§ Problem statement:
Leave every picture out and print exactly the lines that run from the one containing "total: 658.40 -> 690.00" to the end of the listing.

___

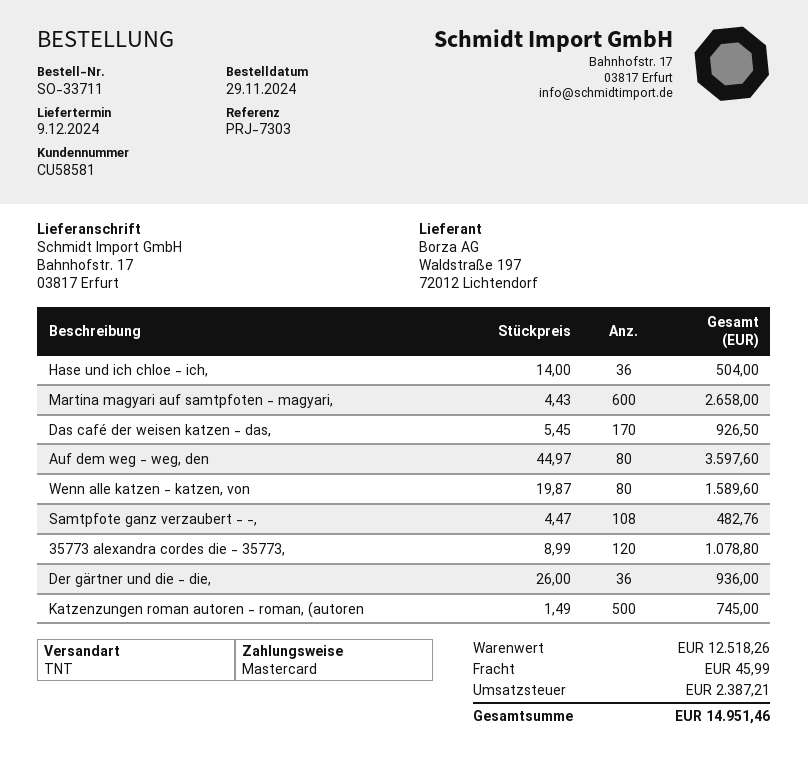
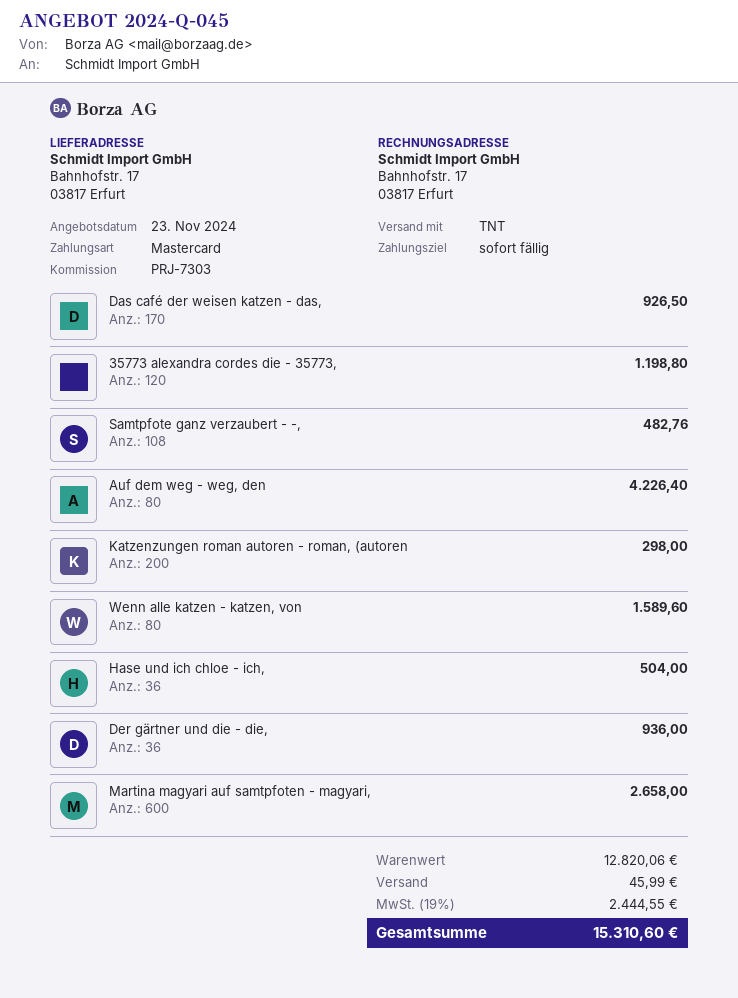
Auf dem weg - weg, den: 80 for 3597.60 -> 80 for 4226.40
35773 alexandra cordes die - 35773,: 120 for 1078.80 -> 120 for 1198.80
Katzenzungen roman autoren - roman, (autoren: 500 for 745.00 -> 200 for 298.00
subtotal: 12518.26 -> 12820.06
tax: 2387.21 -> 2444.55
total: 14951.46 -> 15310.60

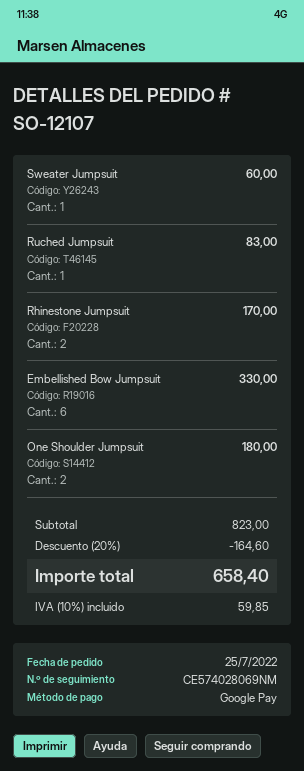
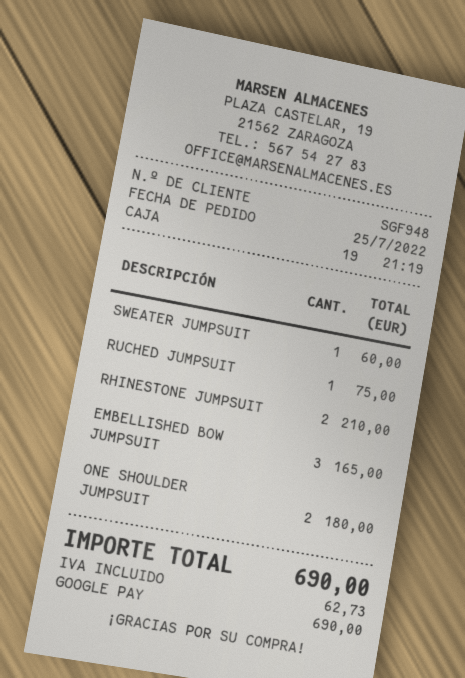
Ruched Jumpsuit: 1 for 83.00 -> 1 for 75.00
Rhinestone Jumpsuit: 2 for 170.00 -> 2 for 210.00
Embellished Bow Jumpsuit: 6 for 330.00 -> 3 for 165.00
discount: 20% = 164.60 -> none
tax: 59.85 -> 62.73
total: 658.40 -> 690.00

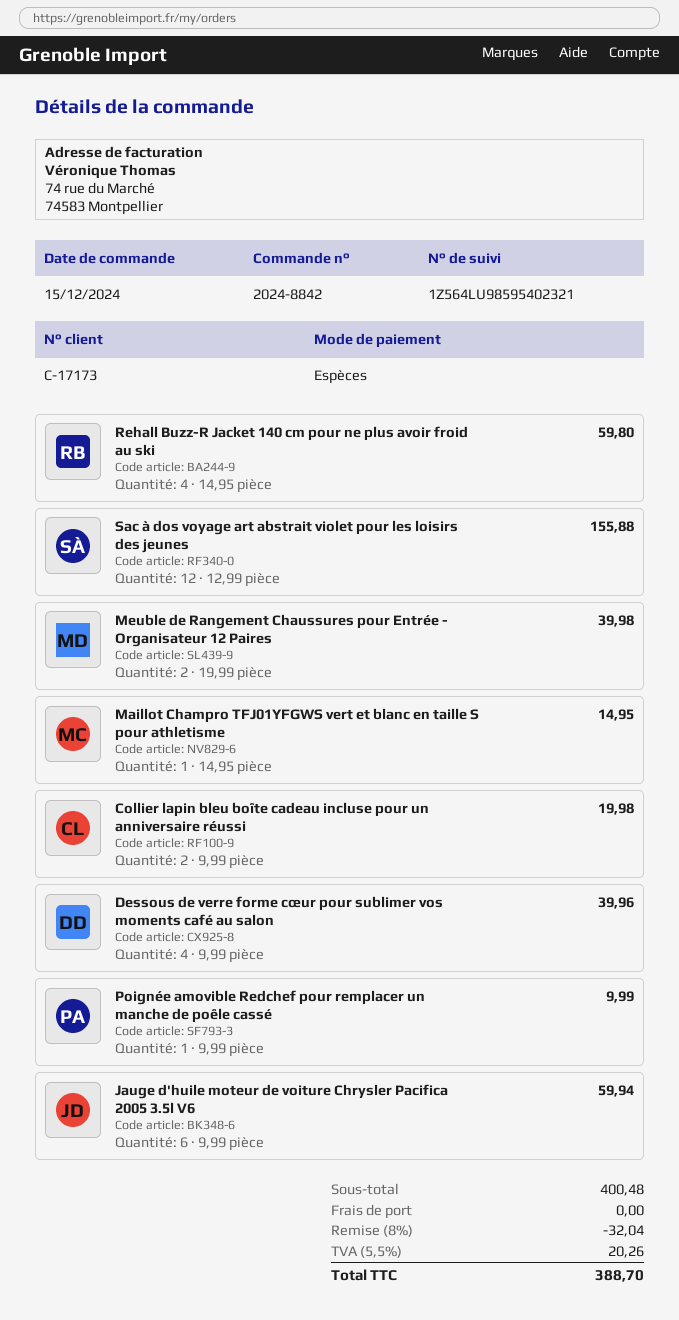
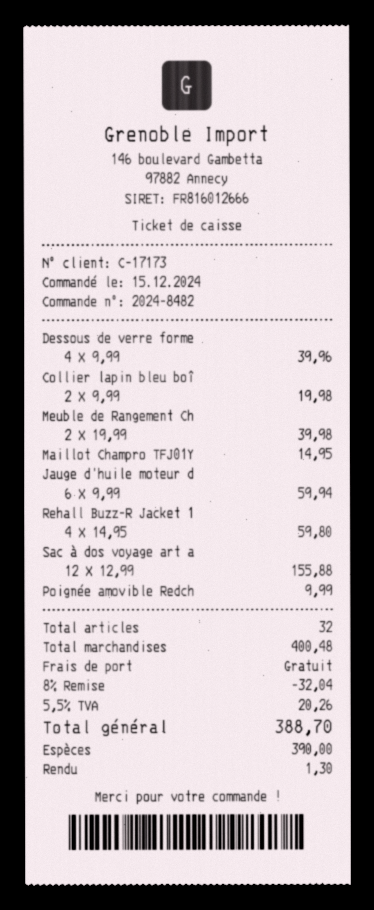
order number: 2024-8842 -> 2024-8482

___

§ Finished task:
total: 658.40 -> 690.00

order number: 2024-8842 -> 2024-8482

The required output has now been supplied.